I finished working on the poem and went out for a walk, to where the tracks pass P. L. Robertson's screw factory, at the end of the Rotary Park. I paused at the small train trestle by the railing where Kim used to do his daredevil walk. He would always be up there pushing the limits, walking faster each time. Although Kim seldom got hurt when he defied gravity, it was when he was minding his own business that he would get nailed. Fortunately he seldom minded his own business. Whenever Kim encountered one of the town cops he'd either yell a stream of obscenities at them, or give them a friendly wave and say "Hi dad." Kim would always try to insult me by saying "You'd make a good cop."

      My eternal response was: "Only God can make a cop." With daring impudence Kim walked the thin line between death and mute elation.
       As I stood by the railing thinking about my brother, a young kid with a Dalmatian came by telling me that his dog's name was Lisa, that he got it for Christmas. "There's always an oddball in a litter of Dalmatians," the boy said.

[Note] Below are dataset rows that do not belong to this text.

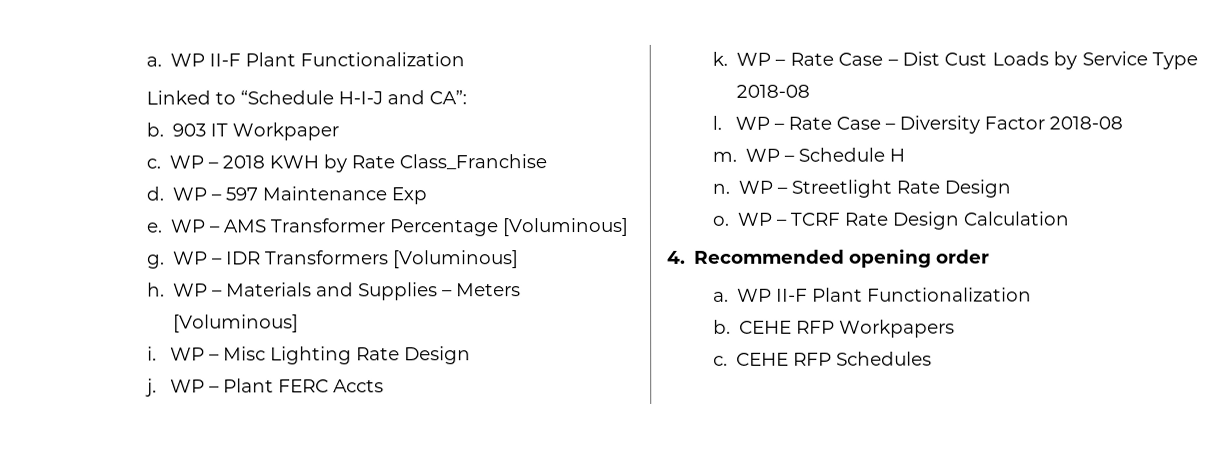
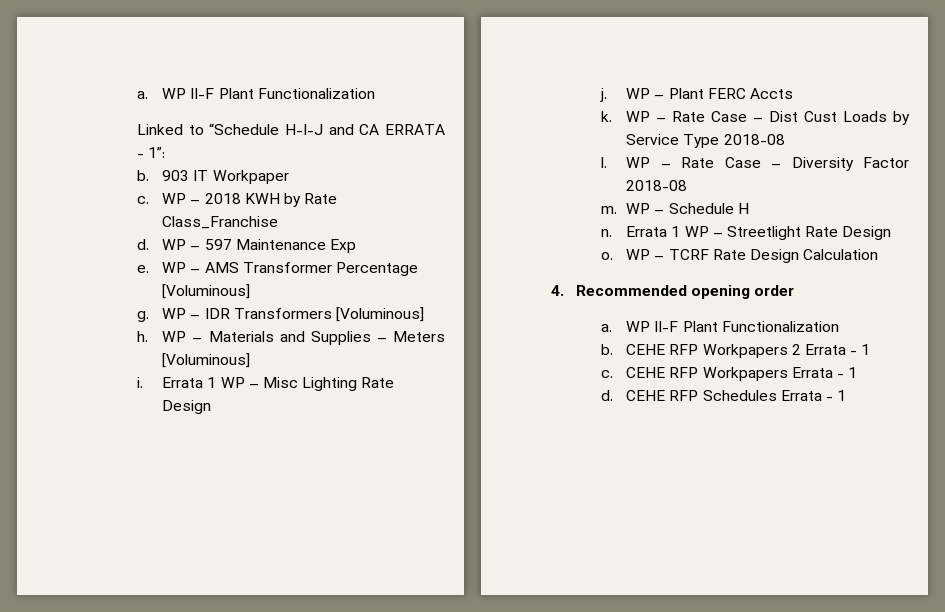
- Linked to “Schedule H-I-J and CA”:
+ Linked to “Schedule H-I-J and CA ERRATA - 1”:
- WP – Misc Lighting Rate Design
+ Errata 1 WP – Misc Lighting Rate Design
- WP – Streetlight Rate Design
+ Errata 1 WP – Streetlight Rate Design
- CEHE RFP Workpapers
- c. CEHE RFP Schedules
+ CEHE RFP Workpapers 2 Errata - 1
+ c. CEHE RFP Workpapers Errata - 1
+ d. CEHE RFP Schedules Errata - 1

       Walking along the willow path beside the Mill Pond, I thought of a conversation I had a couple of weeks before, the morning I showed the passage about running away to Niagara Falls to Mary. At the quiet time before the banks opened I would have tea with Mary when she arrived for work at the Crazy Alarm Company, and would read her what I had written on the night shift. "You keep telling me," Mary said, "That since you were five your parents would let you run in the streets, and one would get the impression that you could do absolutely anything you wanted to. If you ripped up the curtains would your parents get upset about that?" I told her about the time when I was five and picked one little pink blossom from one of my mother's bushes beside the veranda, and she had told me not to do that. "Well they did have some rules You see, Stefan, your parents did discipline you. It must have been really hard on your mother having a bunch of kids like you." I had to fight back the tears.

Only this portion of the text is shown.